🤖 AI Summary
Satellite constellations face significant challenges in maintaining trajectory tracking and setpoint stability under multiple concurrent actuator failures—jeopardizing space sustainability. To address this, this paper proposes a Fault-Tolerant Model Predictive Control (FT-MPC) framework. The approach models actuator faults as time-varying constraints and ensures closed-loop asymptotic stability and recursive feasibility via online constrained optimization. Its key innovations include integrated fault awareness, robust constraint handling, and real-time receding-horizon optimization. The method is rigorously validated on the ATMOS testbed and an open-source high-fidelity simulation environment. Results demonstrate that the proposed FT-MPC enables stable navigation of spacecraft to service or collision-avoidance orbits under complex, persistent multi-actuator failure scenarios.

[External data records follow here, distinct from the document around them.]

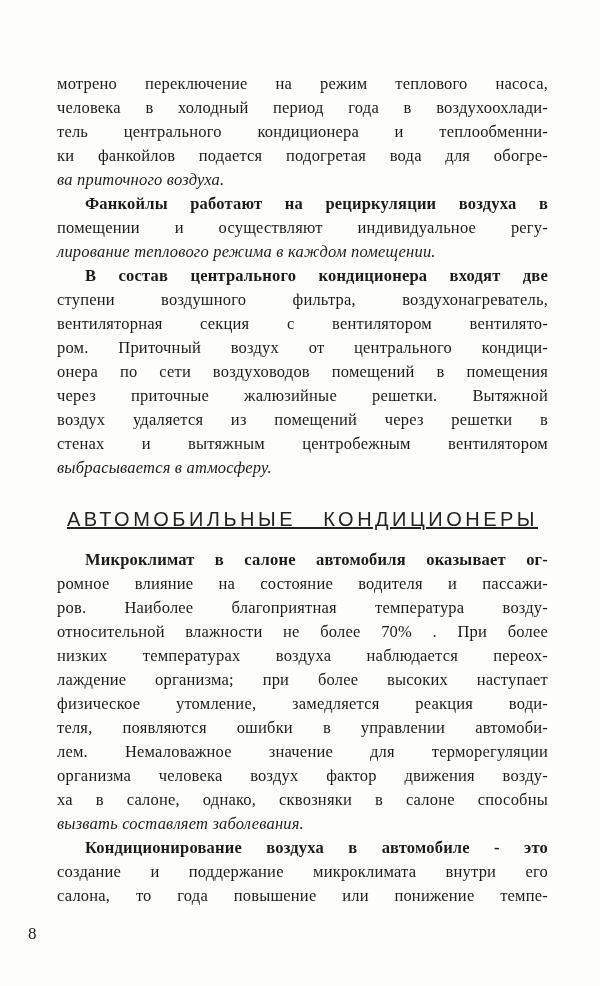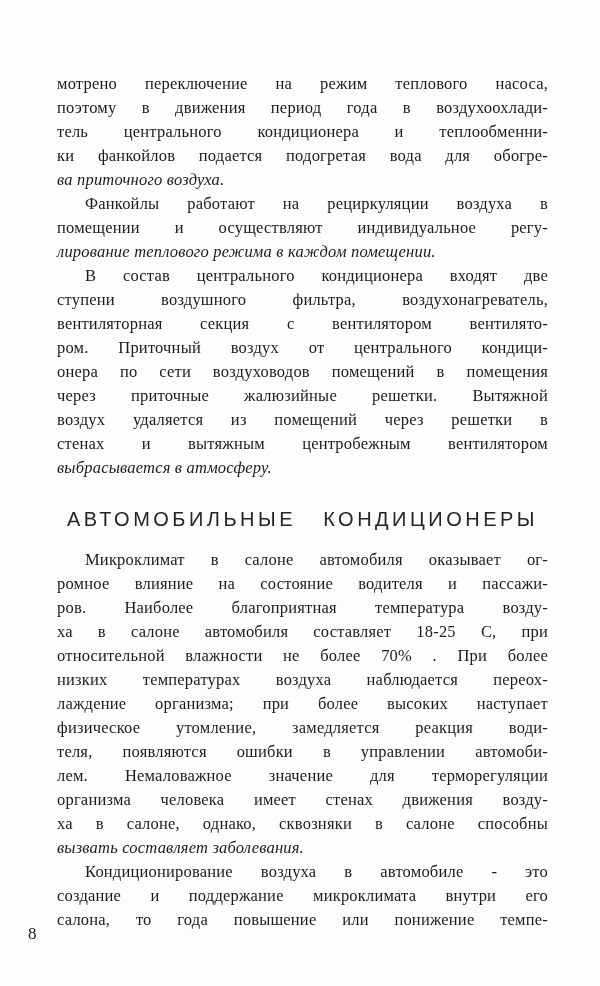"поэтому в движения период года" span.line { text: поэтому в движения -> человека в холодный }
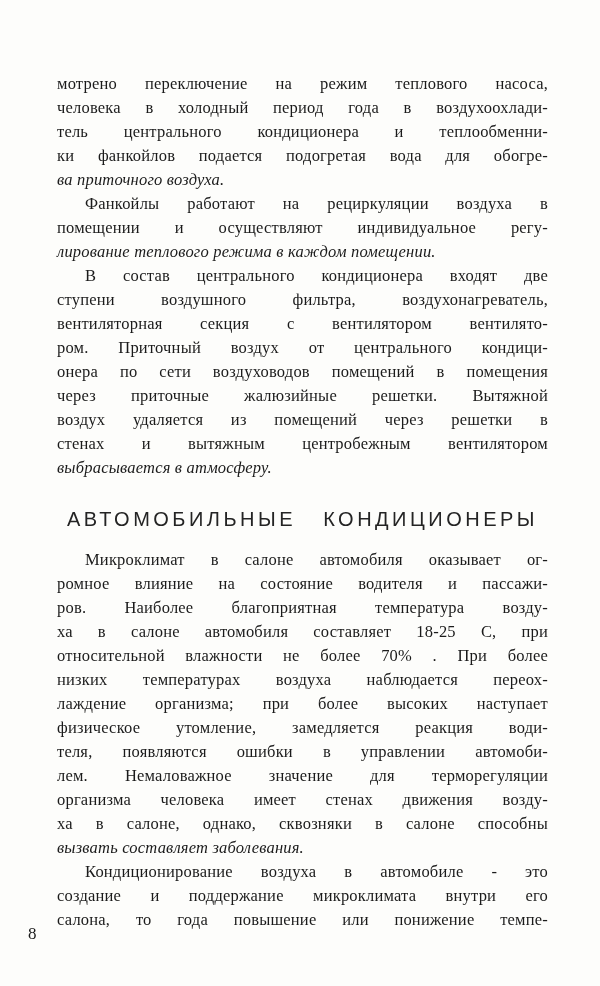"Фанкойлы работают на рециркуляции" .line.indent { font-weight: none -> bold }
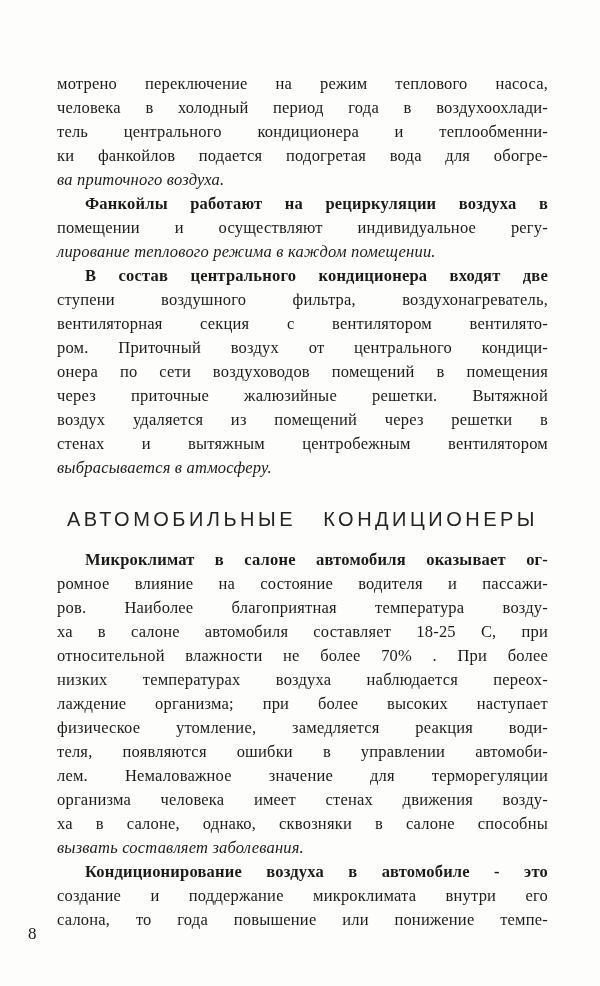"АВТОМОБИЛЬНЫЕ КОНДИЦИОНЕРЫ" .heading { text-decoration: none -> underline }
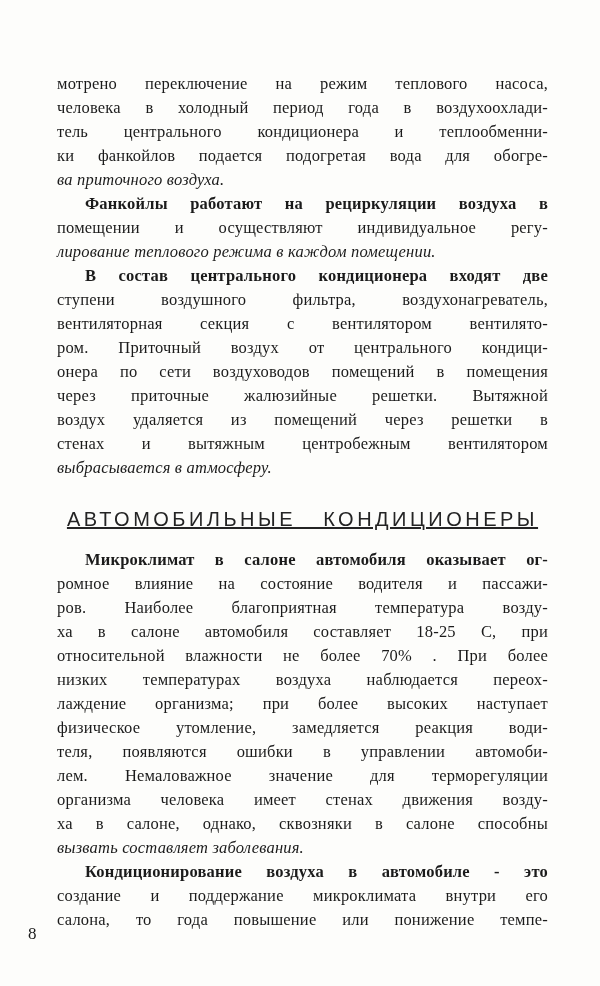"ха в салоне автомобиля составляет" span.line { html: <span>ха в салоне автомобиля составляет 18-25 С, при</span> -> none }
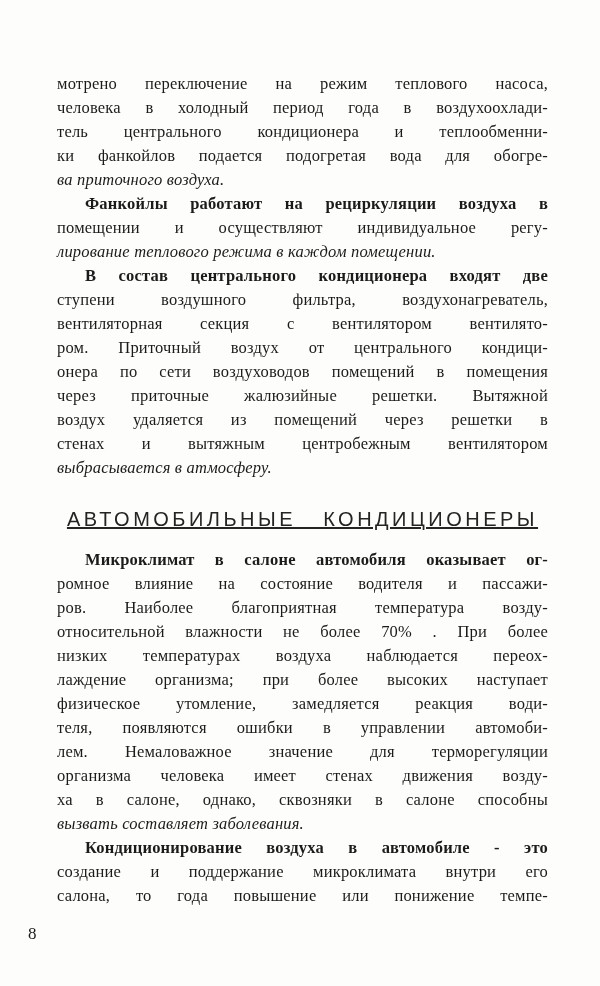"организма человека имеет стенах движения" span.line { text: имеет стенах -> воздух фактор }
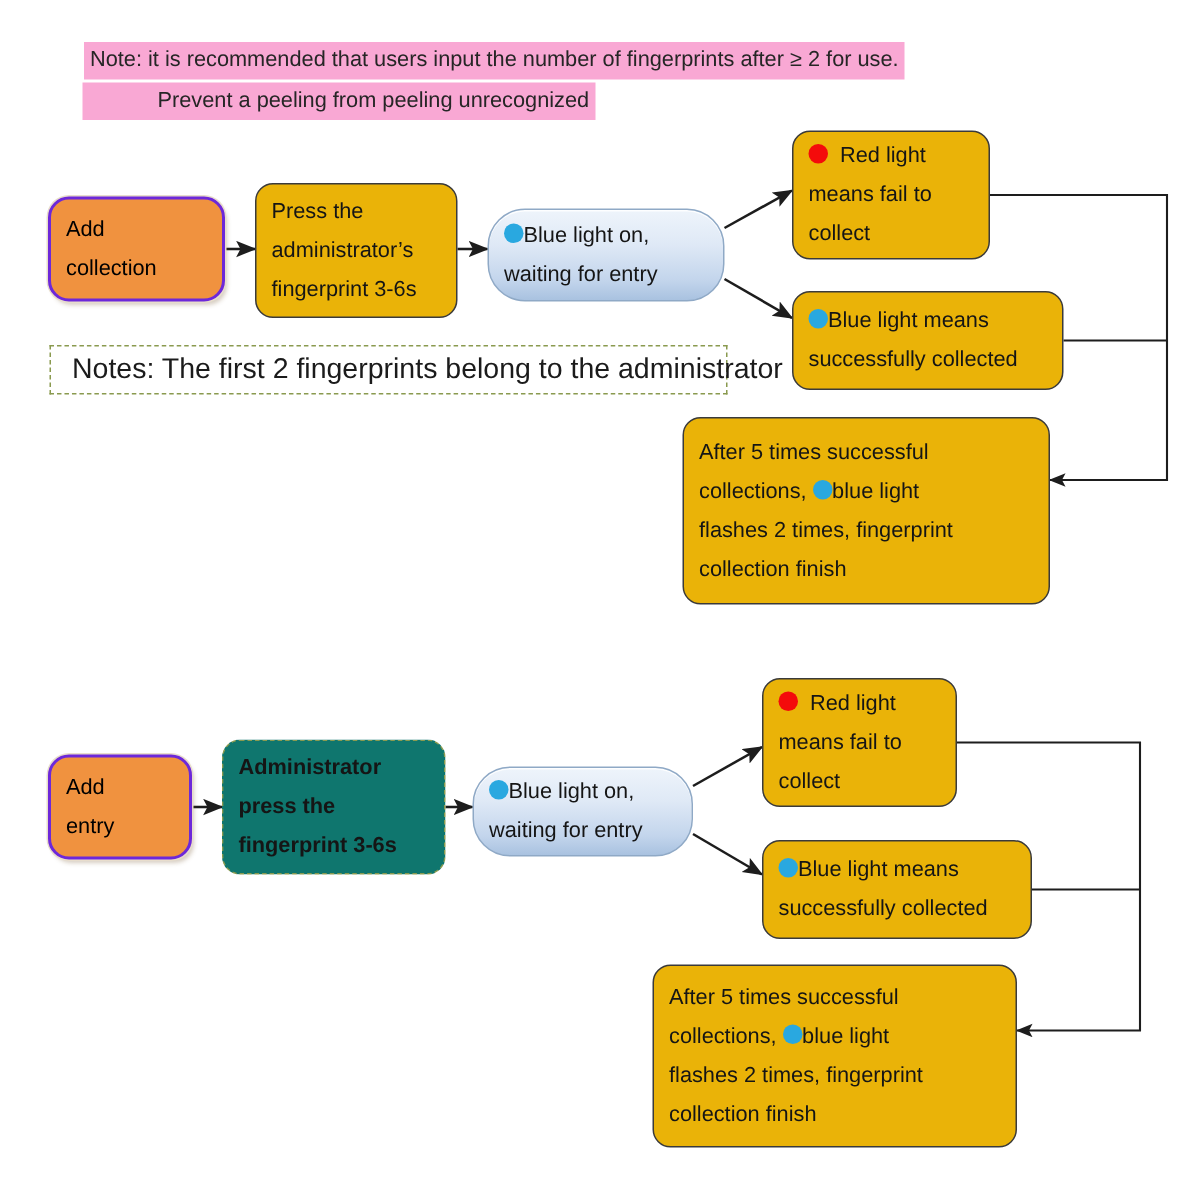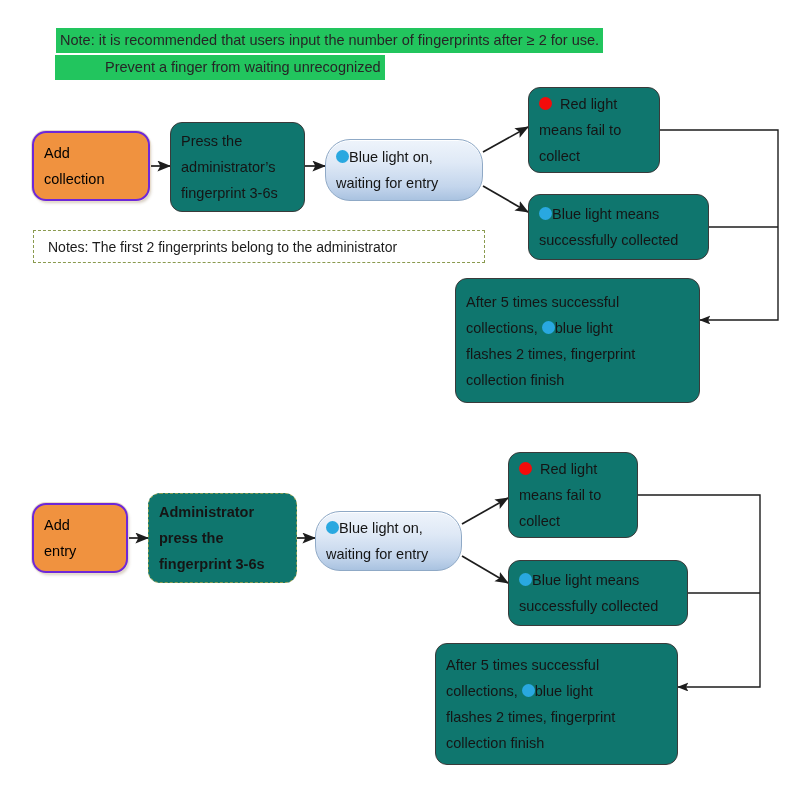"Note: it is recommended that" .note-line { background: #22c55e -> #f9a8d4 }
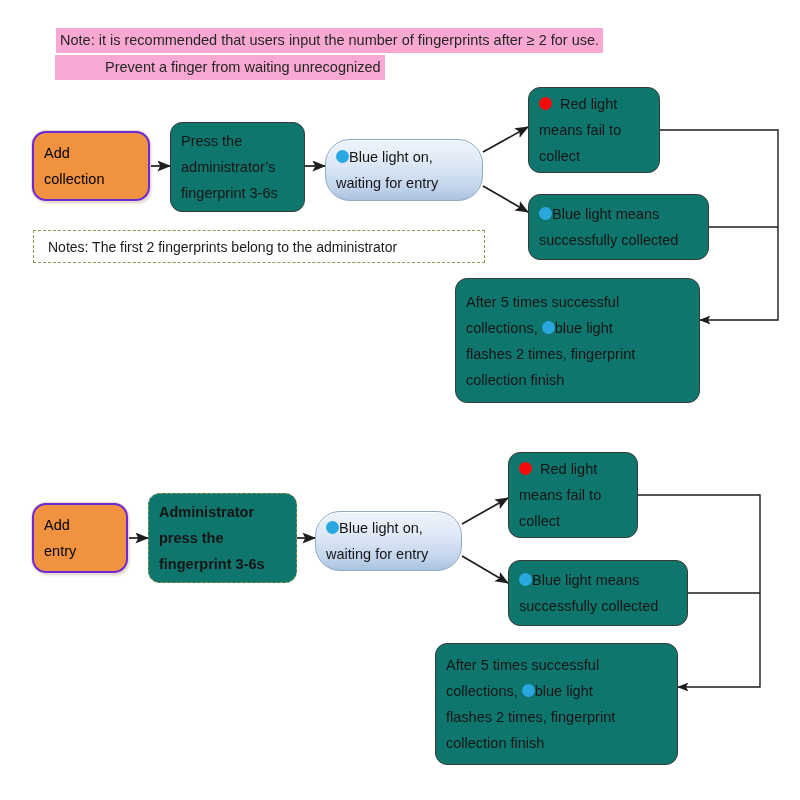"Prevent a finger from waiting" span { text: finger from waiting -> peeling from peeling }
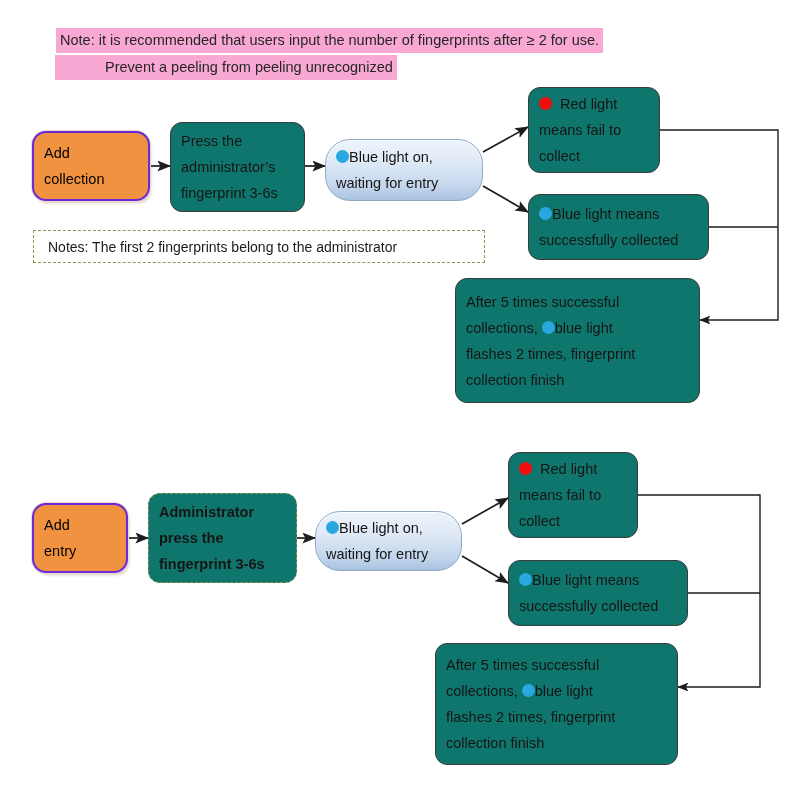"Red light" .node.plain { background: #0f766e -> #eab308 }
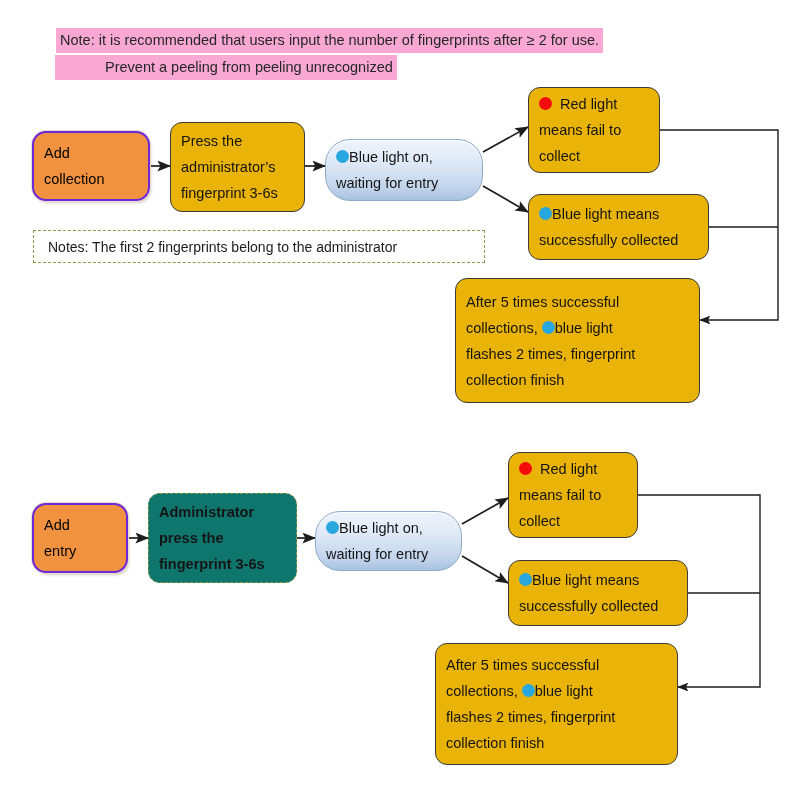"Notes: The first 2 fingerprints" .notes-strip { font-size: 14px -> 19px }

It thus significantly enhances autonomous fault resilience, supporting long-term constellation operations and safe end-of-life disposal.
📝 Abstract
Given the cost and critical functions of satellite constellations, ensuring mission longevity and safe decommissioning is essential for space sustainability. This article presents a Model Predictive Control for spacecraft trajectory and setpoint stabilization under multiple actuation failures. The proposed solution allows us to efficiently control the faulty spacecraft enabling safe navigation towards servicing or collision-free trajectories. The proposed scheme ensures closed-loop asymptotic stability and is shown to be recursively feasible. We demonstrate its efficacy through open-source numerical results and realistic experiments using the ATMOS platform.